The certification programme, which has been achieved by only 10 organisations since its introduction in 1999, covers all aspects of potent compound production, from containment to operator training and safety.
Schulz told in-PharmaTechnologist that “AMRI made a significant contribution in time and resources to complete this outside expert review of our capabilities and systems as part of a commitment to ourselves and our customers that we are operating at the highest standard for state-of-the-art for HPAPI synthesis.
“SafeBridge is recognized as world-renowned authority in this field and their opinion is well-respected and sought out by companies who are advancing high potency APIs into drug manufacture.”
She predicted that demand for high potency active pharmaceutical ingredient (HPAPI) manufacture which, in common with the rest of the drug industry has slowed in the downturn, will “return to recent strong levels” as the economy recovers.
Global API market
AMRI has made HPAPIs and considered them a core competency for more than 15 years according to Schulz, who rejected the idea that in recent times Western API makers have focused on this area of the market in the face of low-cost Asian competition.

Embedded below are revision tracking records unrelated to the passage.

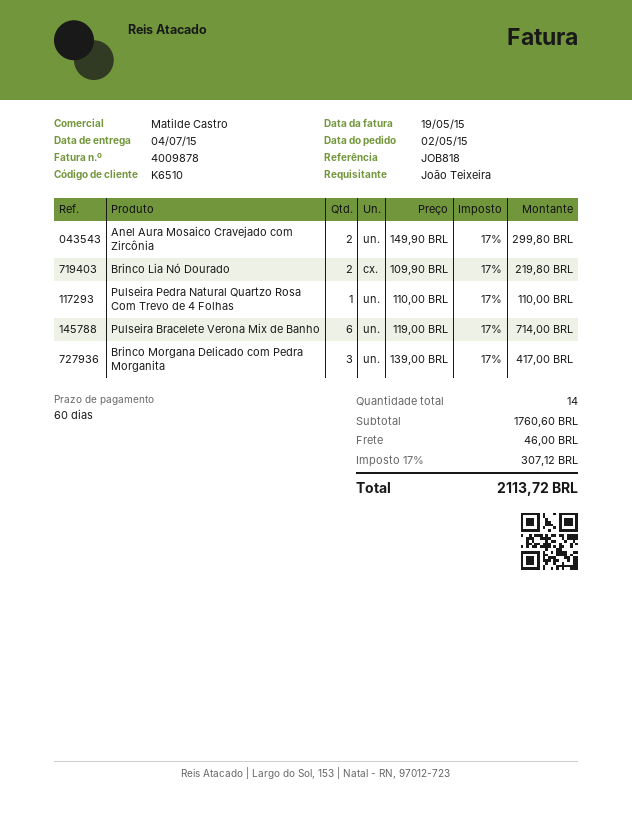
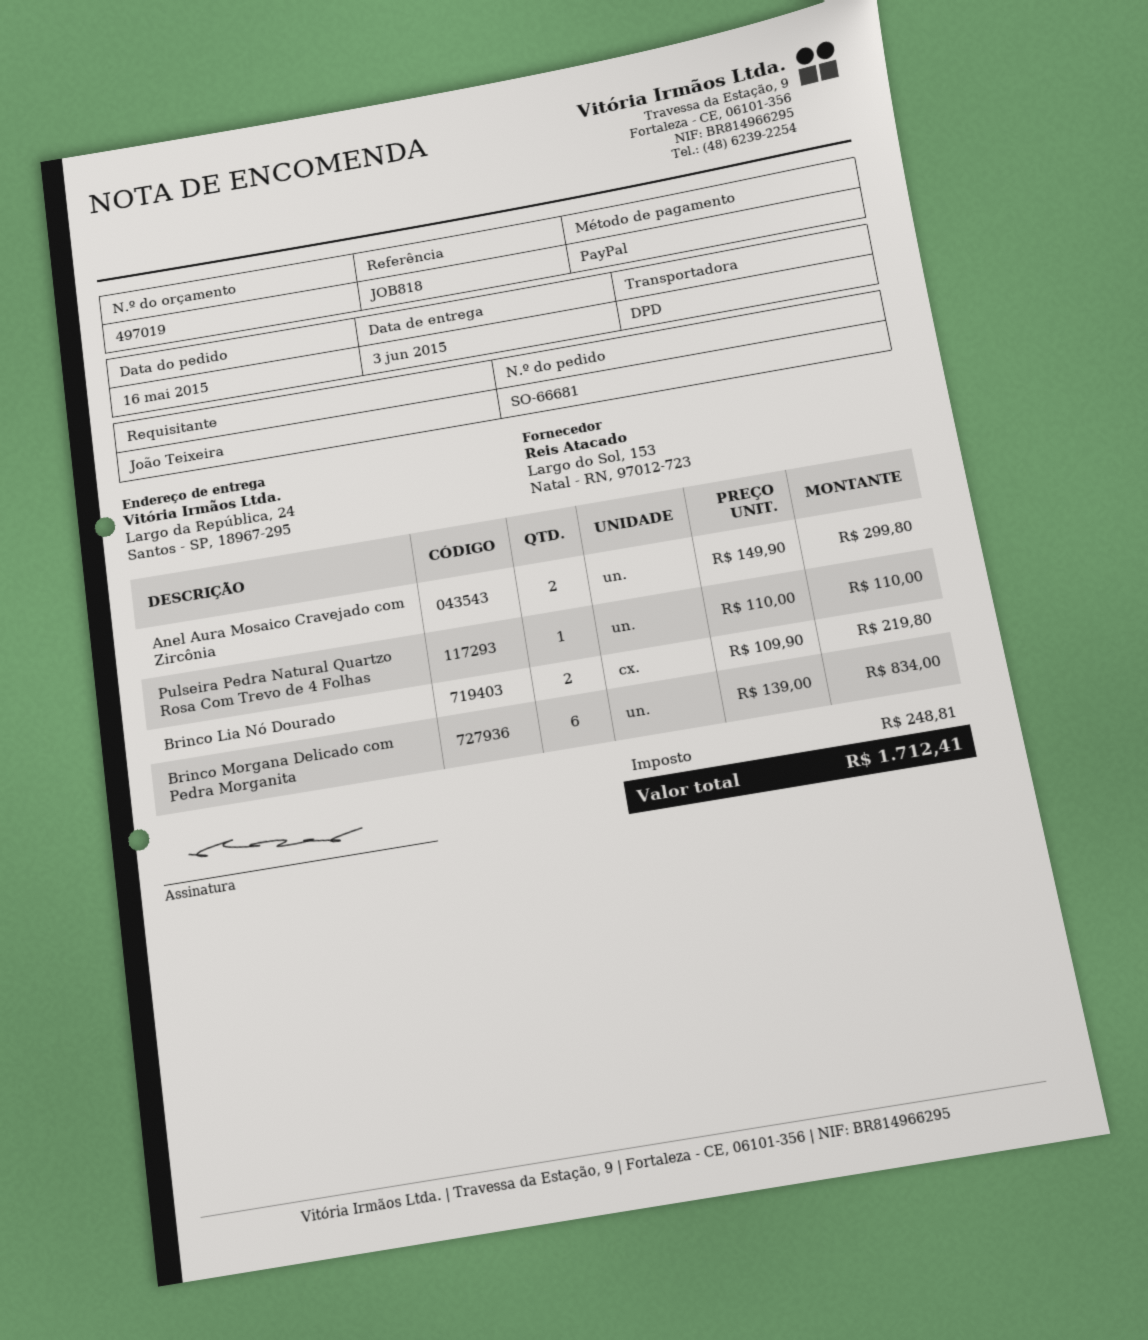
order date: 2015-05-02 -> 2015-05-16
delivery date: 2015-07-04 -> 2015-06-03
Pulseira Bracelete Verona Mix de Banho: 6 x 119.00 = 714.00 -> none
Brinco Morgana Delicado com Pedra Morganita: 3 x 139.00 = 417.00 -> 6 x 139.00 = 834.00
shipping: 46.00 -> none
tax: 307.12 -> 248.81
total: 2113.72 -> 1712.41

She said that, from AMRI's perspective, “while Asian manufacturers have made pricing more competitive, our continued expansion in India, and in other locations worldwide, as established by our US-based operations, positions us to offer customers’ solutions from an extensive pool of technologies, resources and cost structures to competitively position AMRI in this growing industry.
“We believe HPAPI synthesis and controlled substance manufacturing are a niche where AMRI can excel and we will continue to look for opportunities to expand our relationships for this challenging and valuable work.”